Cryptocurrencies believed to have exposure to Sam Bankman-Fried, FTX, and Alameda Research seem to have been the most affected.
In the last twenty-four hours, the total value locked (TVL) on the Solana chain has decreased by 32.4% as the collapse of FTX has sent shockwaves across the cryptocurrency community.
At the time of writing, DefiLlama reports that Solana’s TVL has dropped to $423.68 million, a decrease of 32.4% in the previous 24 hours and a long cry from its all-time high (ATH) of $10.17 billion on November 9, 2021.

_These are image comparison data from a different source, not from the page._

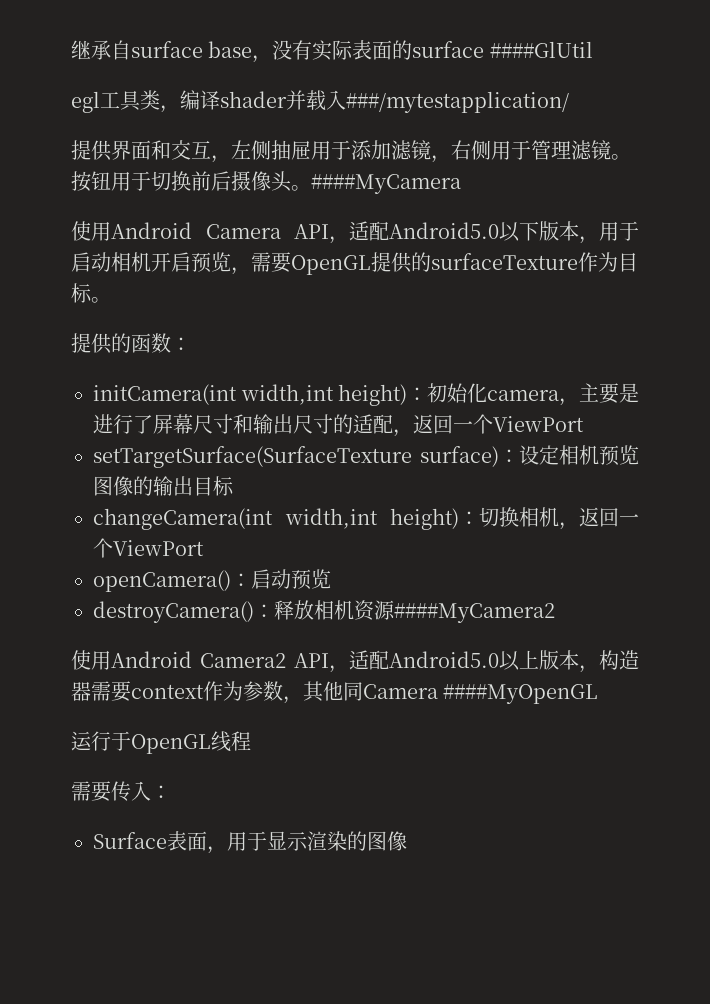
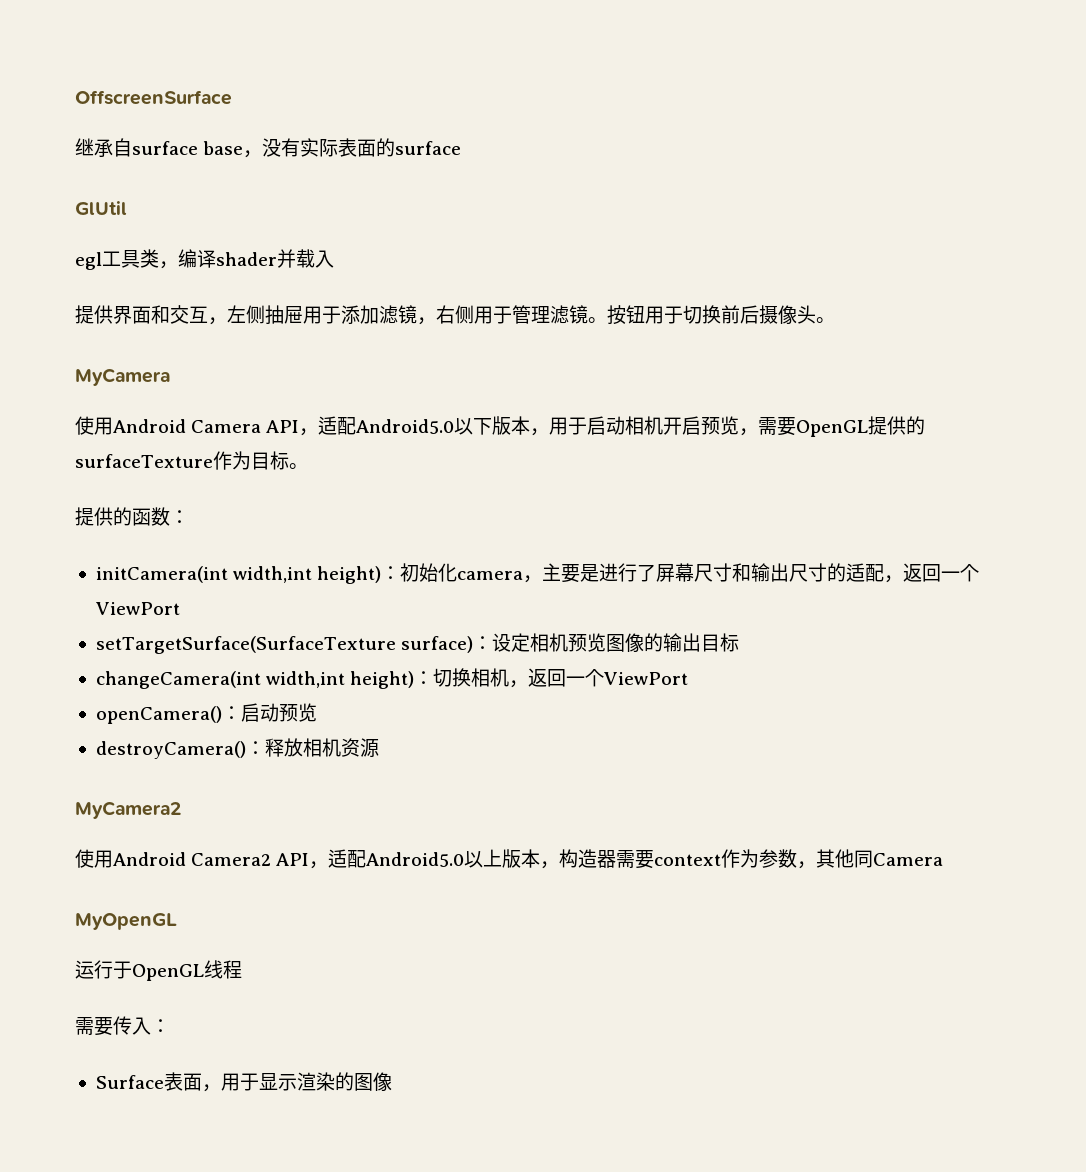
(71, 50) none -> [75,90,232,105] OffscreenSurface //
[489,41,593,58] ####GlUtil -> [75,201,127,215] // GlUtil
[346,91,569,113] ###/mytestapplication/ -> (334, 259) none
[311,174,461,194] ####MyCamera -> [75,368,170,386] // MyCamera
[394,603,555,623] ####MyCamera2 -> [75,801,181,819] // MyCamera2
[443,684,599,704] ####MyOpenGL -> [75,913,177,930] // MyOpenGL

TVL quantifies the total value of all assets that are locked by DeFi protocols. As TVL rises, more coins are placed inside the DeFi protocols, indicating positive attitude, while a dropping TVL indicates investors are withdrawing money from the ecosystem for whatever reason.

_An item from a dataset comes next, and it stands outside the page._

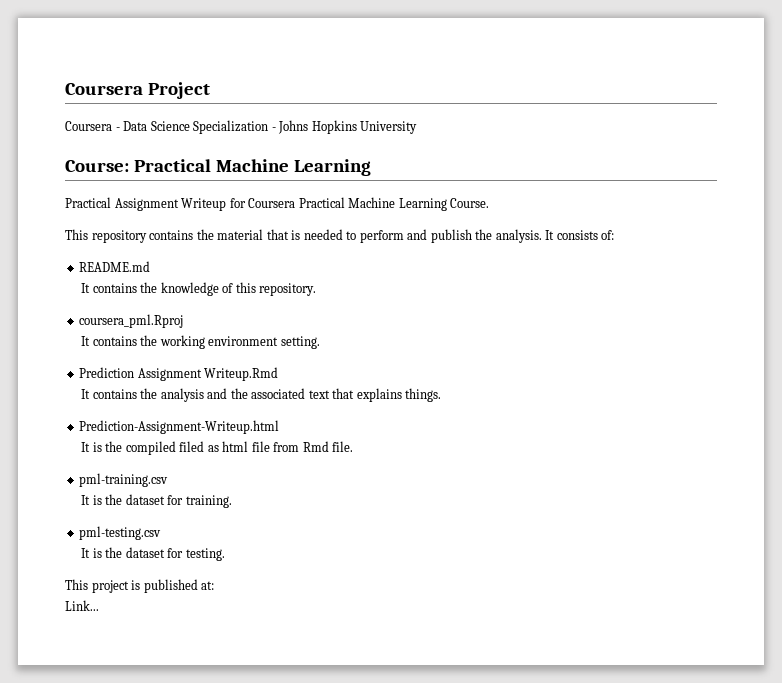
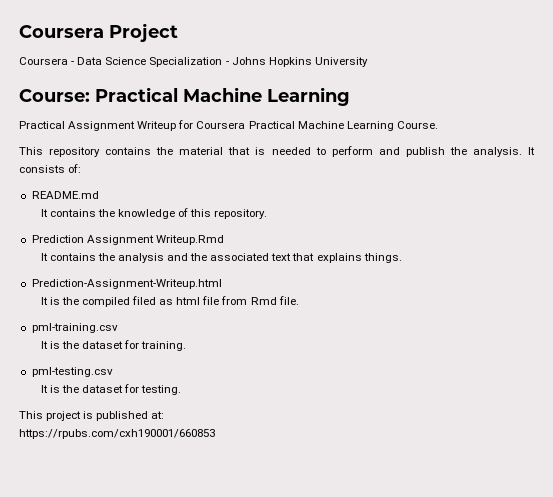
[79,314,184,328] [81,335,320,349] // coursera_pml.Rproj // It contains the working environment setting. -> (268, 214) none
[65,600,99,611] Link... -> [19,429,215,439] https://rpubs.com/cxh190001/660853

The TVL dropped by as much as 51.7% during the course of 24 hours, but was partially rectified prior to the publishing of this article.
The liquid staking protocol located in Solana, Marinade Finance, has had the largest TVL loss on the chain over the last 24 hours, falling 35.1% to $115.79 million.
Other important protocols on Solana have seen similar declines over the last twenty-four hours, with automated market maker Raydium falling 34.25 percent, liquid staking protocol Lido falling 43.13 percent, and loan protocol Solend falling 63.0 percent.
In the same time span, the TVL of other popular blockchains, including Ethereum, Binance smart chain (BSC), and Tron, decreased as well.
Sam Bankman-Fried (SBF), creator of FTX and crypto hedge fund Alameda Research, was an early investor in Solana, despite the fact that Alameda Research and cryptocurrencies exposed to SBF’s enterprises have been the worst hurt by the repercussions.
In the previous twenty-four hours, the price of Solana’s ticket, SOL, has decreased by 40.53 percent to $13.38. This is a significant decrease when compared to its rivals.
The token’s value rose momentarily on the announcement that Binance was considering purchasing FTX, but plunged when Binance pulled out of the deal, citing claims of consumer funds being mismanaged and a regulatory probe.
Anatoly Yakovenko, co-founder of Solana Labs, has reaffirmed his positive attitude on the network despite the recent setbacks faced by SOL.
In a tweet from November 9, he highlighted the quality of builders and recent network-level upgrades as major advantages.
Throughout Solana’s annual conference, a variety of announcements were made, including a partnership with Google Cloud, the debut of the Solana App Store, and the impending release of a smartphone.